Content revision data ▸
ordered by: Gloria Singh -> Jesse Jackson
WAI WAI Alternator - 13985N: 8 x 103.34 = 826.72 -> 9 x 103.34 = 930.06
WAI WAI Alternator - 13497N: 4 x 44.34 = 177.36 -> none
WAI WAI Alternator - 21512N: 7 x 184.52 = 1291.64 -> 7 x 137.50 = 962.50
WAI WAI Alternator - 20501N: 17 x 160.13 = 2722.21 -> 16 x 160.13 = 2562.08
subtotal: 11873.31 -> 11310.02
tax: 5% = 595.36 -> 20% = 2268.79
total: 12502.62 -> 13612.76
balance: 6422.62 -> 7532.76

==

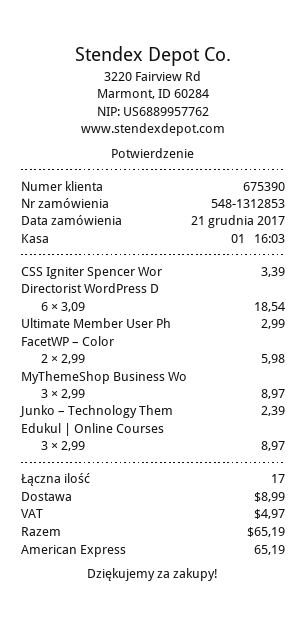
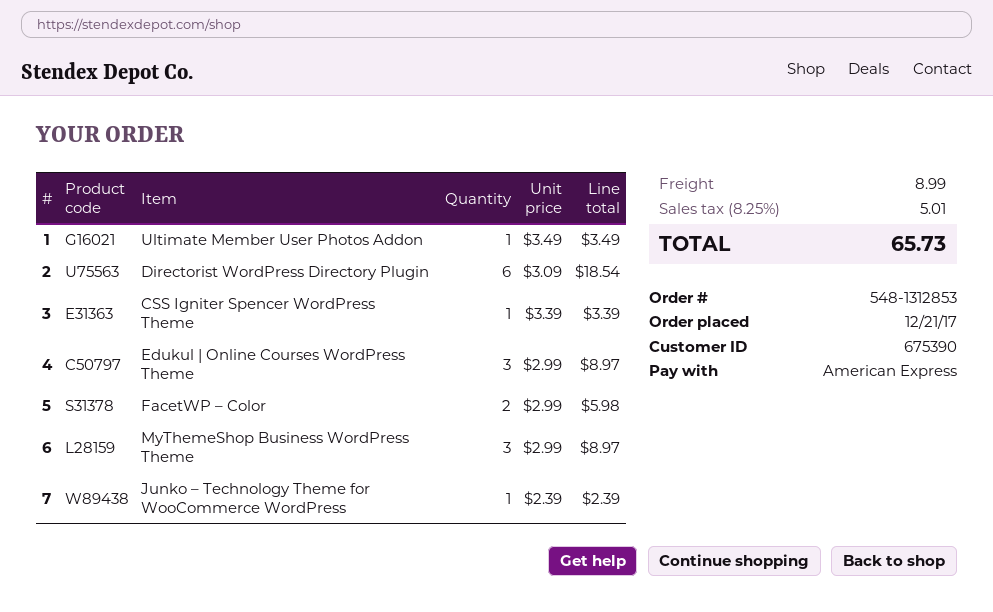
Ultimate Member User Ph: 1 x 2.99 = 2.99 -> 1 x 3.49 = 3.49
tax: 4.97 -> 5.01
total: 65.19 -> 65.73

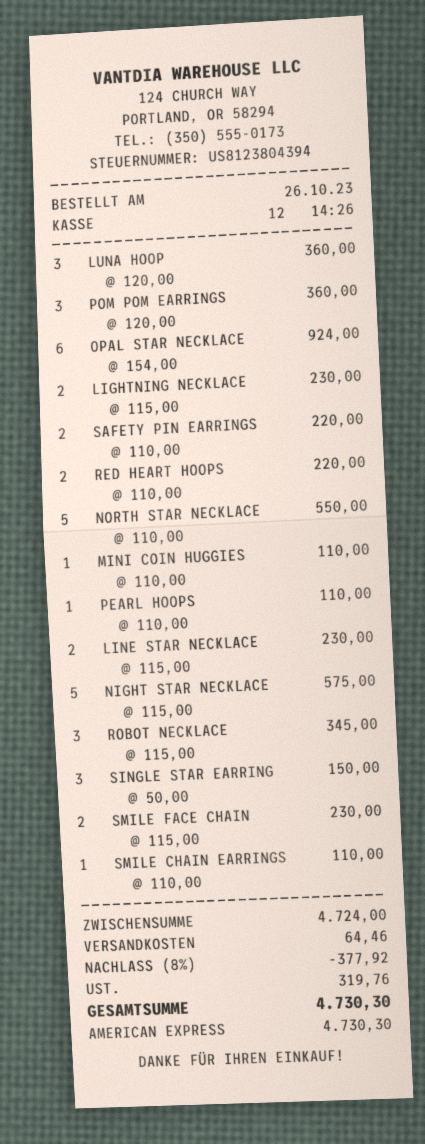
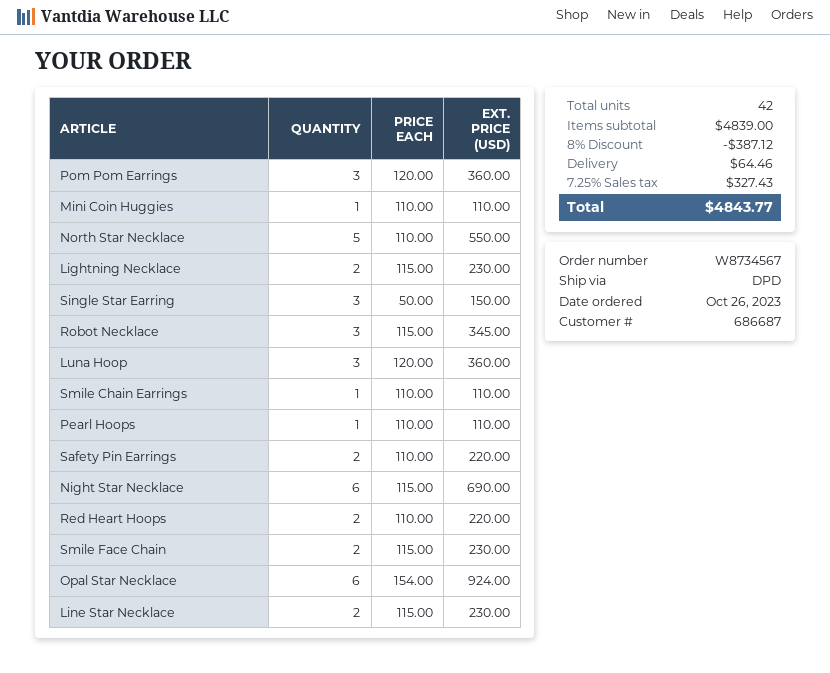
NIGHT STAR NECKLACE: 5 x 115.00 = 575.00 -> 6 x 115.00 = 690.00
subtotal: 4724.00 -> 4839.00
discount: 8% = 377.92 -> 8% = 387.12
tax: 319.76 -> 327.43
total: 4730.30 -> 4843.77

--

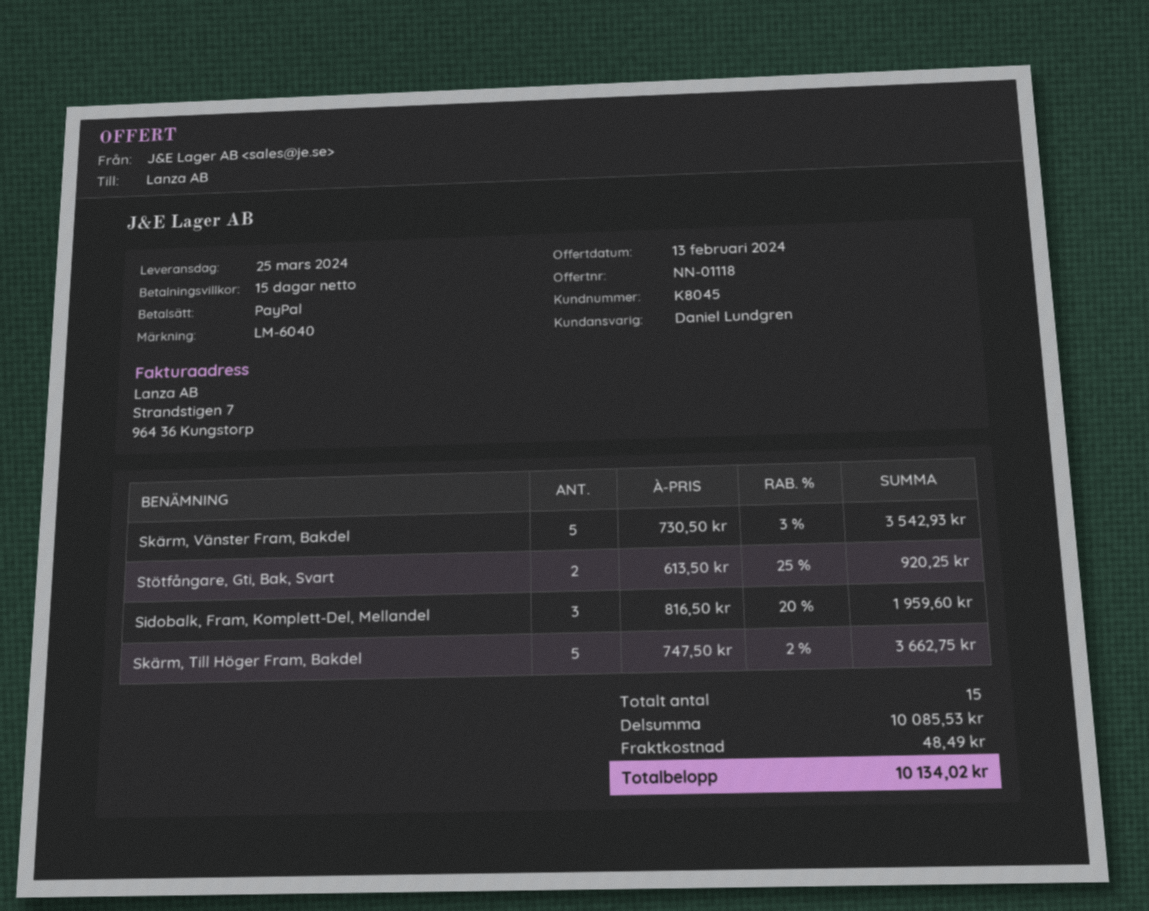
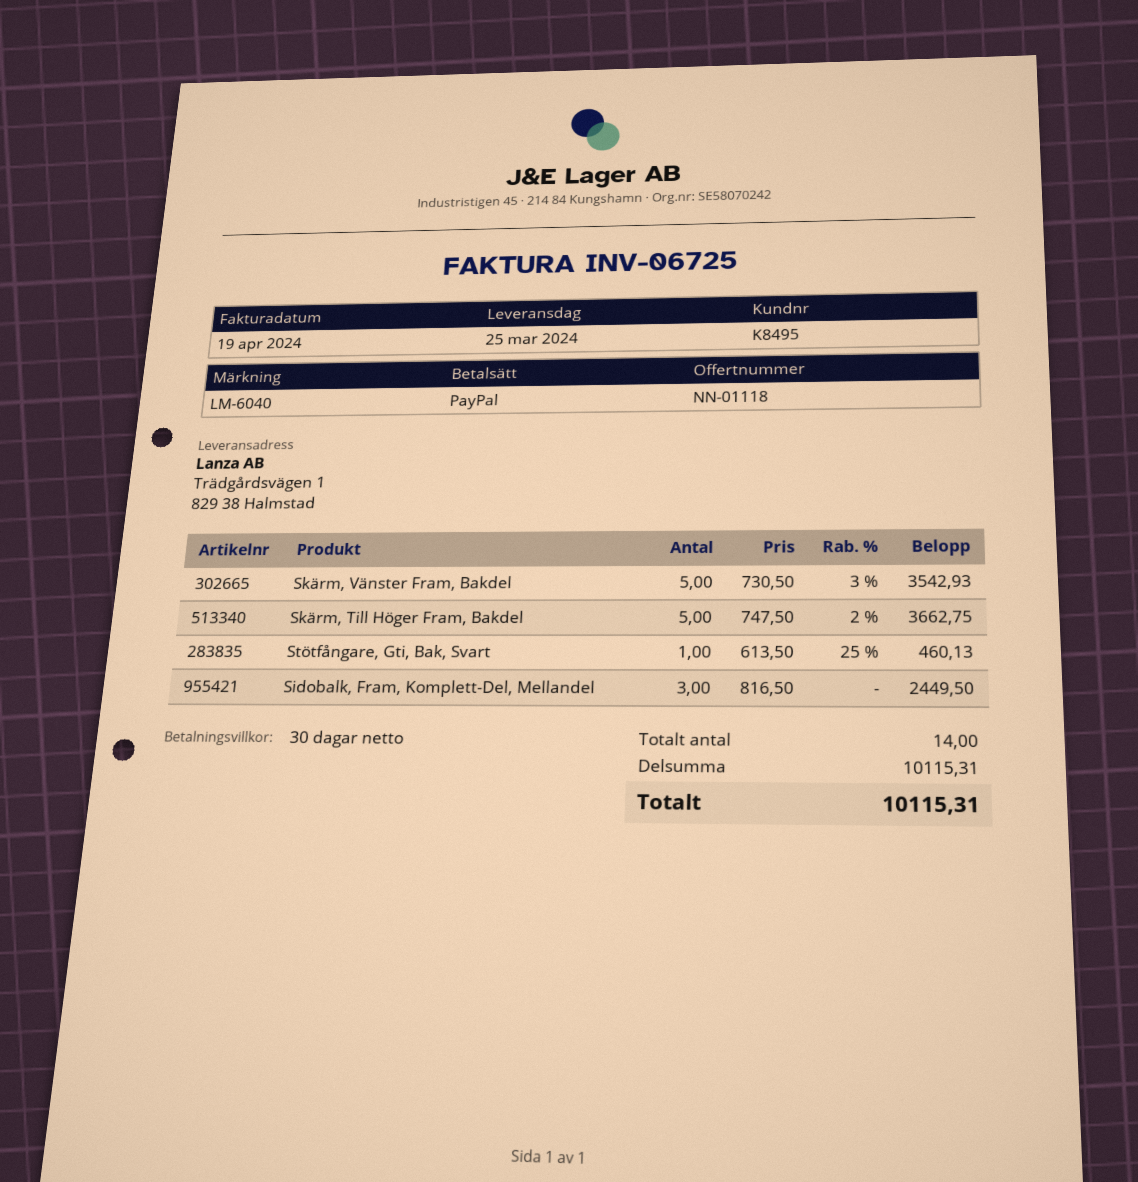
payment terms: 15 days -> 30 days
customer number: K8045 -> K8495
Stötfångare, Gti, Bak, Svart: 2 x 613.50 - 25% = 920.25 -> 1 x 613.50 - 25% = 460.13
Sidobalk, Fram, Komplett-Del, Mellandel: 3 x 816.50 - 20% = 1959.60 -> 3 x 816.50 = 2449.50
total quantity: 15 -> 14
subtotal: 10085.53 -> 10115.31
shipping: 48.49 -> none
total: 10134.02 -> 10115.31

PROBLEM DETAILS ▸
Return word for word the lines above from the line with "Stötfångare, Gti, Bak, Svart: 2" to the line with "total: 10134.02 -> 10115.31", including both and leaving out all others.

COMPLETED TASK ▸
Stötfångare, Gti, Bak, Svart: 2 x 613.50 - 25% = 920.25 -> 1 x 613.50 - 25% = 460.13
Sidobalk, Fram, Komplett-Del, Mellandel: 3 x 816.50 - 20% = 1959.60 -> 3 x 816.50 = 2449.50
total quantity: 15 -> 14
subtotal: 10085.53 -> 10115.31
shipping: 48.49 -> none
total: 10134.02 -> 10115.31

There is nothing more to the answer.